Germany’s national airline carrier announced that it would explore ways to integrate drone use into its business model. Speaking to reporters on Monday, Lufthansa CEO Carsten Spohr said the carrier may delve into drone pilot training and UAV maintenance as new market opportunities.
Spohr told the Financial Times that the company has “considerable know-how” in the sector and “already has a large pilot training operation and is certified to service and repair aircraft around the globe.”
A company source later told FT that Lufthansa is not planning to offer any cargo or passenger flights using pilot-less technology but may use drones for airframe inspection.
The carrier’s technical services division Lufthansa Technik is already testing mobile robotic drone crawler to inspect aircraft for potential fuselage damage.
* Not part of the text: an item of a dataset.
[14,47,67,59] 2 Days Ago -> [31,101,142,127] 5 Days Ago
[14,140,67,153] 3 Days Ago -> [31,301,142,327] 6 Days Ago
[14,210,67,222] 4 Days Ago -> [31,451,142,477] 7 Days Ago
Equipped with thermographic inspection units, the crablike robots will, according to a Technik report, “move past pre-programmed points of the outer skin of the aircraft fuselage and takes just a short time to examine this for damage or defects (in this case, cracks).”
Airlines are starting to envision more benefits in using drone technology for inspection and support. Last year, British airline EasyJet announced plans to install a system of drones to help engineers with the inspection and assessment of the company’s fleet of Airbus A319 and A320 planes.
“We have examined and assessed cutting edge technology across many different industries and are now applying a range of new technologies to the aviation sector for the first time to help us run our fleet of aircraft more effectively, efficiently and safely,” EasyJet CEO Carolyn McCall said.